Fitch expects GDP in emerging Europe to grow by a robust 5.7% in 2007 and 5.4% in 2008, after 6.6% in 2006. However, easing global growth, rising interest rates and uncertainty over the direction of commodity prices and risk appetite make the economic and financial environment somewhat less favourable than in 2006.
Low G3 real interest rates have helped to fuel rapid real M2 growth of 22% in 2006 (8% for the world as a whole) and median real bank private sector credit growth of 24%. The main downside risk is an abrupt tightening of global liquidity in the context of sizeable imbalances in many countries, in Fitch's view.
Financial markets in the region have been some of the hardest hit by periodic bouts of global market volatility. In part this reflects emerging Europe's huge external financing needs (current account deficits plus medium- and long-term amortisation), which Fitch forecasts at $217bn in 2007 by far the largest of any emerging market region. Latvia's current account deficit reached 21% of GDP last year.
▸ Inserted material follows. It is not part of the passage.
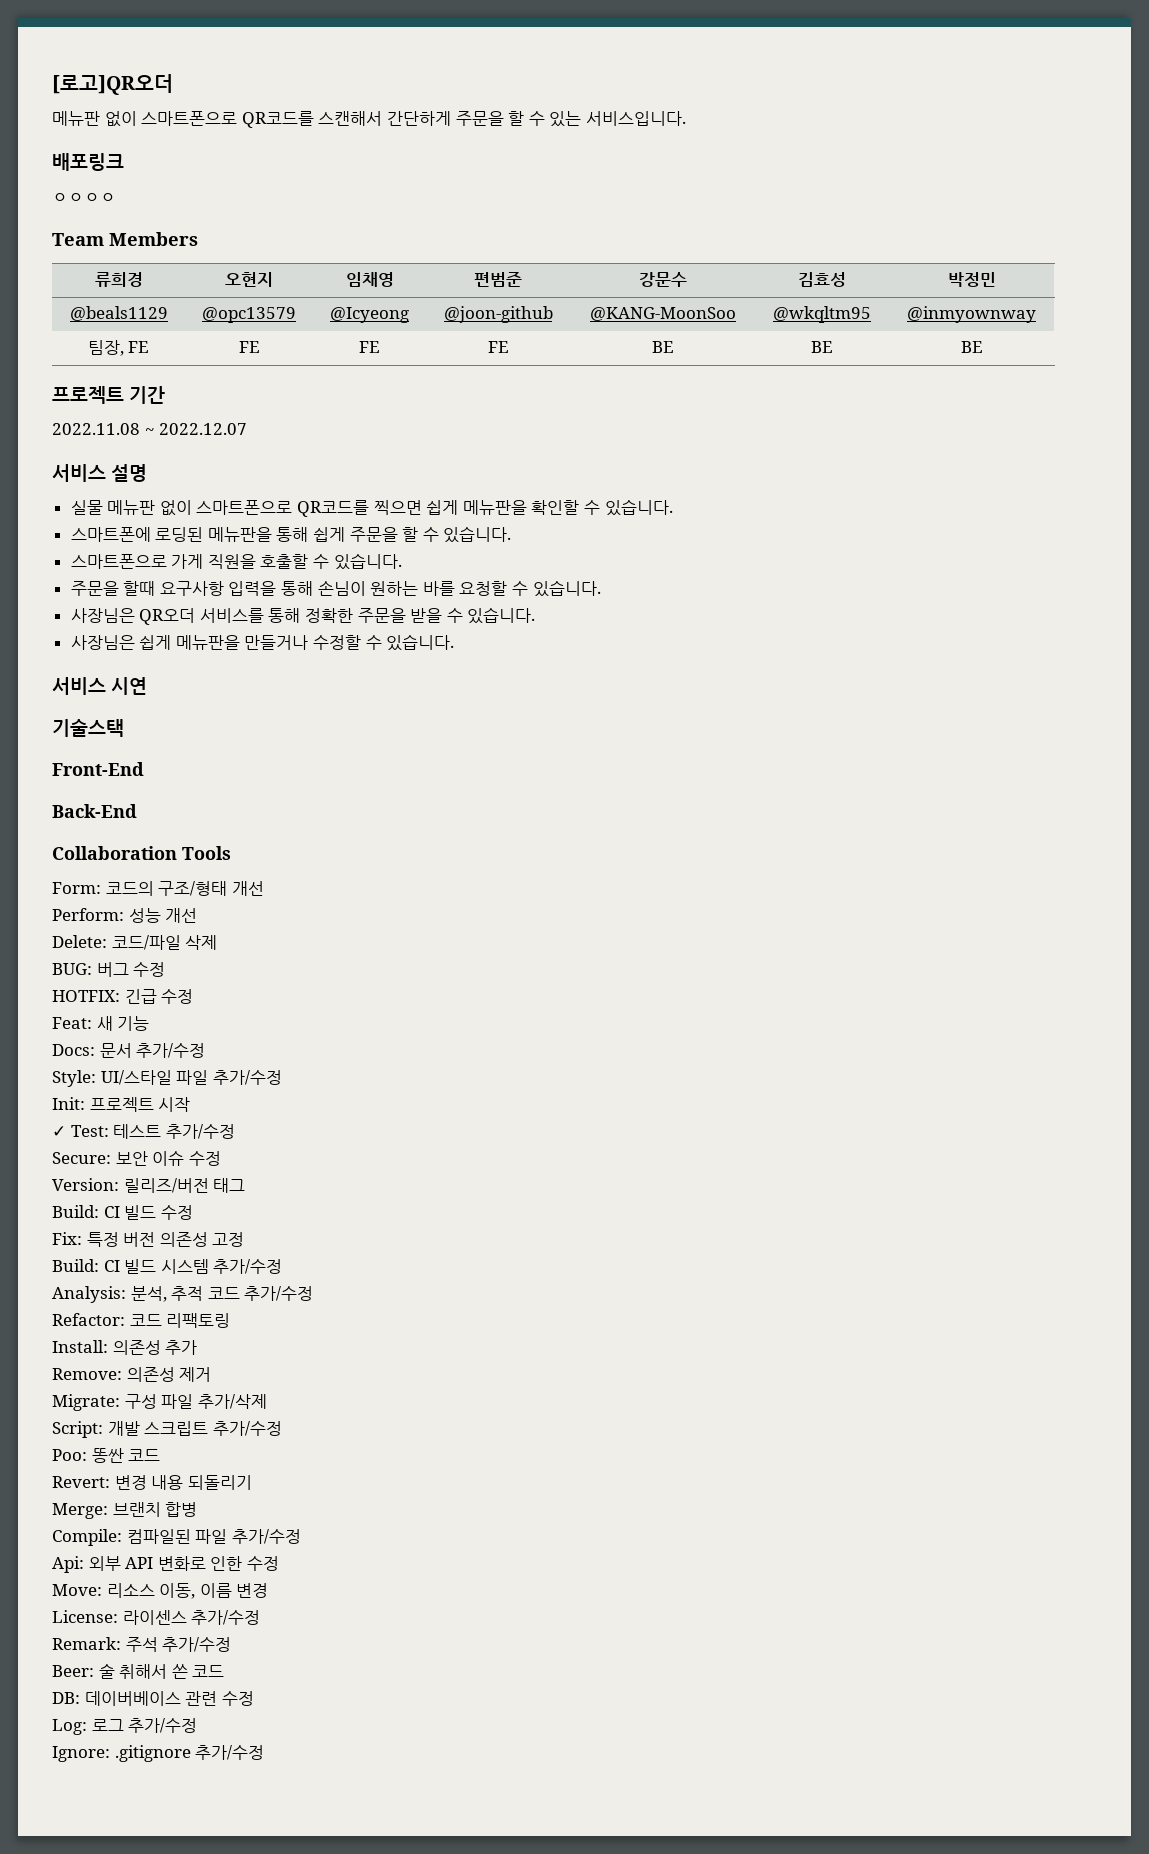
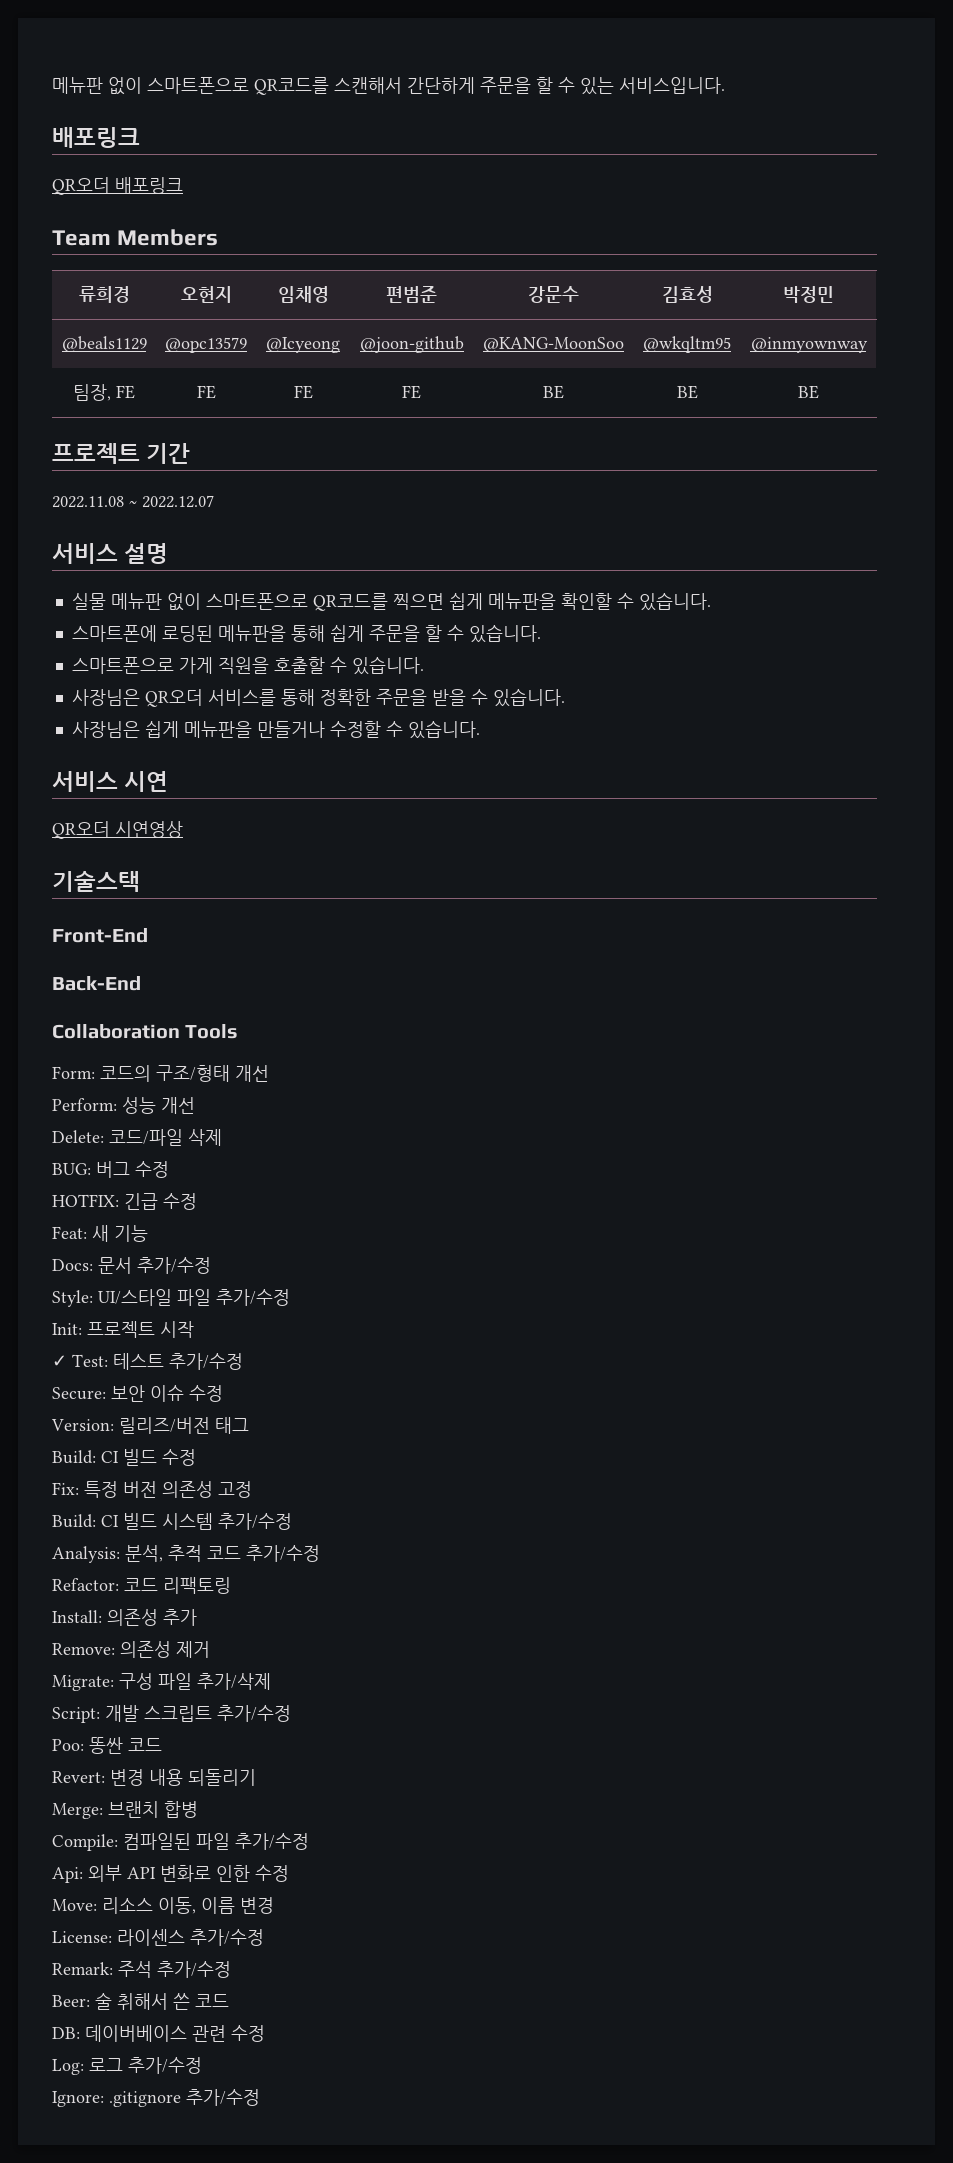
[52,74,173,95] [로고]QR오더 // -> (52, 85) none
[52,193,116,202] ㅇㅇㅇㅇ -> [52,177,183,195] QR오더 배포링크
[70,580,601,597] // 주문을 할때 요구사항 입력을 통해 손님이 원하는 바를 요청할 수 있습니다. -> (424, 665) none
(147, 686) none -> [52,821,183,839] // QR오더 시연영상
Fitch projects emerging Europe's sovereign eurobond issuance at only $16bn in 2007 as issuers continue to switch financing to domestic debt markets. In contrast, the private sector issued some $43bn in eurobonds in 2006 and $20bn in Q107, underlining that the region's credit boom is a private-sector story.
Indeed, Fitch estimates that gross public external debt rose by just $2bn in 2006 and net public debt fell $185bn (as reserves increased), while private gross external debt jumped by $133bn. Nonetheless, as highlighted by the Asian crisis, sovereigns cannot fully insulate themselves from financial distress in the private sector.
Political risks continue to weigh on several countries in the region. In the new EU member states, risks include election uncertainty, weak coalition governments, populism, reform fatigue and euro-scepticism. Event risk is an issue in countries with less established democratic institutions. Russia and Turkey face both parliamentary and presidential elections over the next 12 months, while Romania, Serbia and Ukraine are mired in political crises.